____ RECORDS FOR THIS TASK
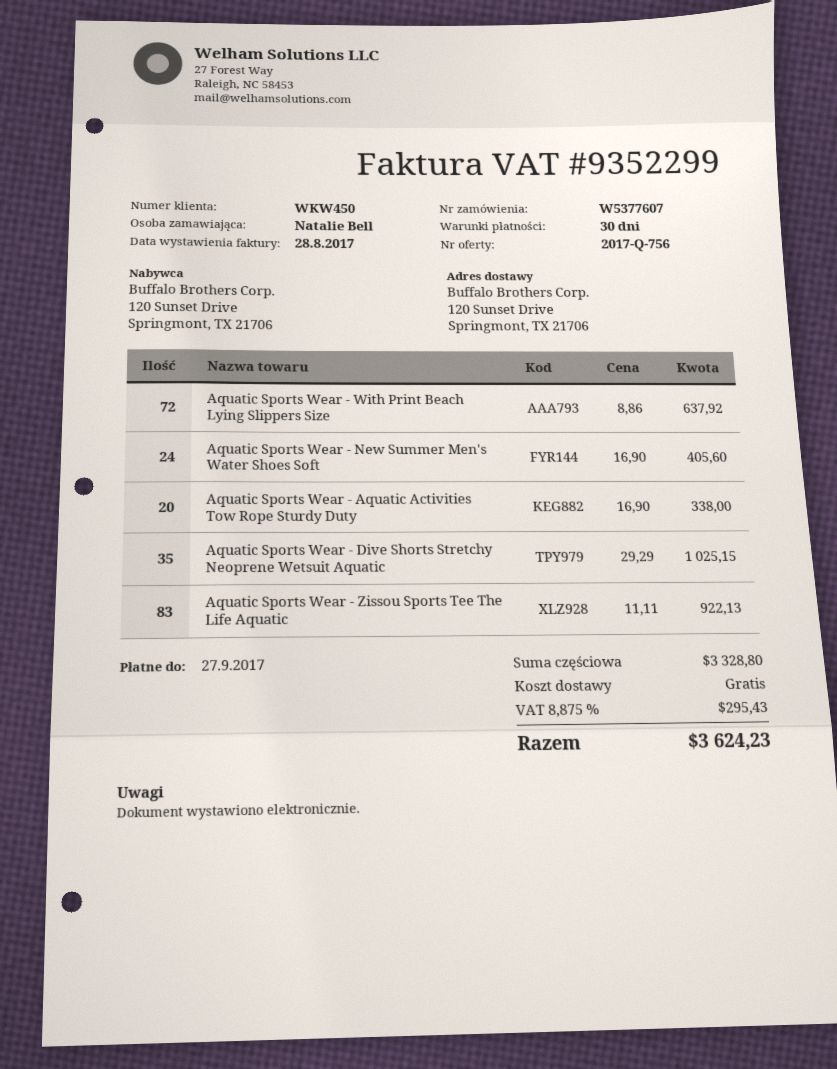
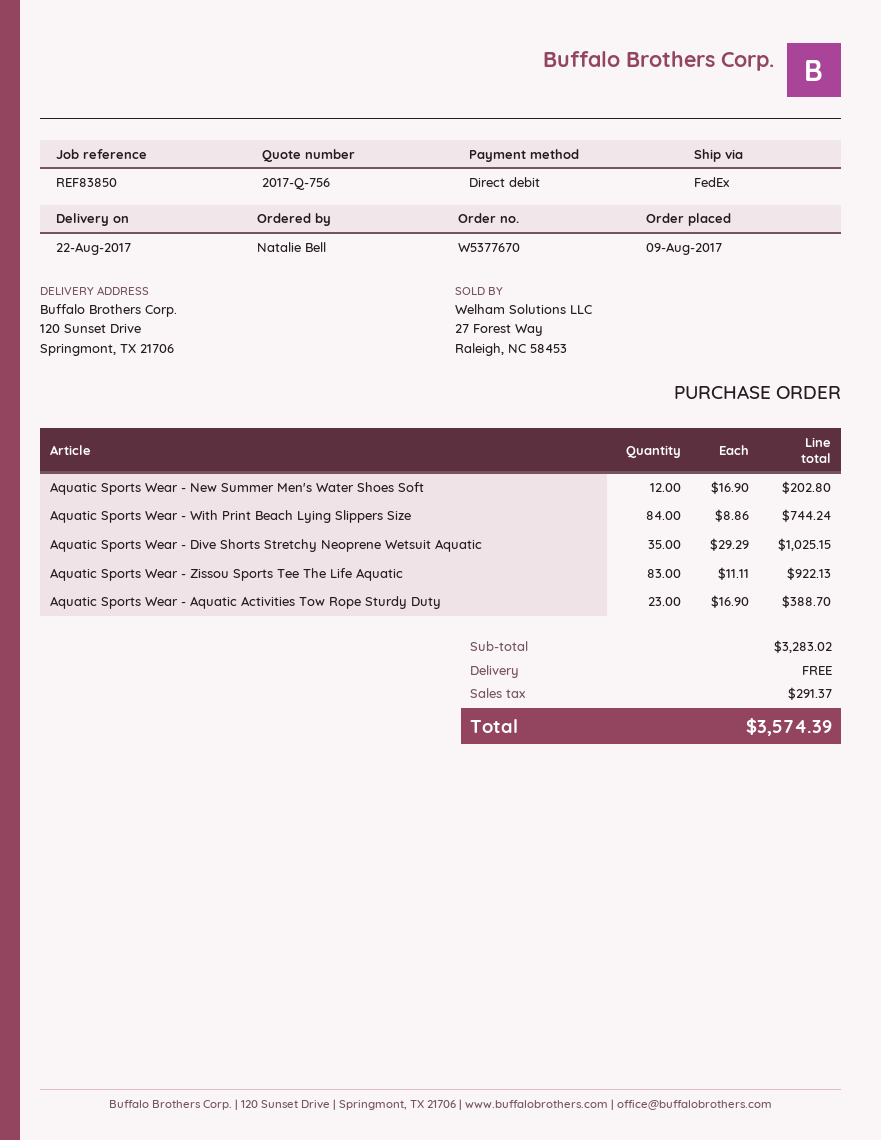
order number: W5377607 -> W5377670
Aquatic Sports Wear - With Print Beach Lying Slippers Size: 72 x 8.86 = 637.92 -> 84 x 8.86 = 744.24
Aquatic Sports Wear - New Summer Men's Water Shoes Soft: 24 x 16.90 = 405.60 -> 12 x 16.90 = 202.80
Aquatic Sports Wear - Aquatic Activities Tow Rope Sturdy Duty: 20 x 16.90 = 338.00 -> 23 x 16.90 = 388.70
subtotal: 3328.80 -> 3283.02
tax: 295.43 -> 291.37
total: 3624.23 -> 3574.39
________
◆ **AIM OF THE EXERCISE**: Retype every entry exactly, but keep the pictures out of your copy.

◆ **EXERCISE ANSWER**:
order number: W5377607 -> W5377670
Aquatic Sports Wear - With Print Beach Lying Slippers Size: 72 x 8.86 = 637.92 -> 84 x 8.86 = 744.24
Aquatic Sports Wear - New Summer Men's Water Shoes Soft: 24 x 16.90 = 405.60 -> 12 x 16.90 = 202.80
Aquatic Sports Wear - Aquatic Activities Tow Rope Sturdy Duty: 20 x 16.90 = 338.00 -> 23 x 16.90 = 388.70
subtotal: 3328.80 -> 3283.02
tax: 295.43 -> 291.37
total: 3624.23 -> 3574.39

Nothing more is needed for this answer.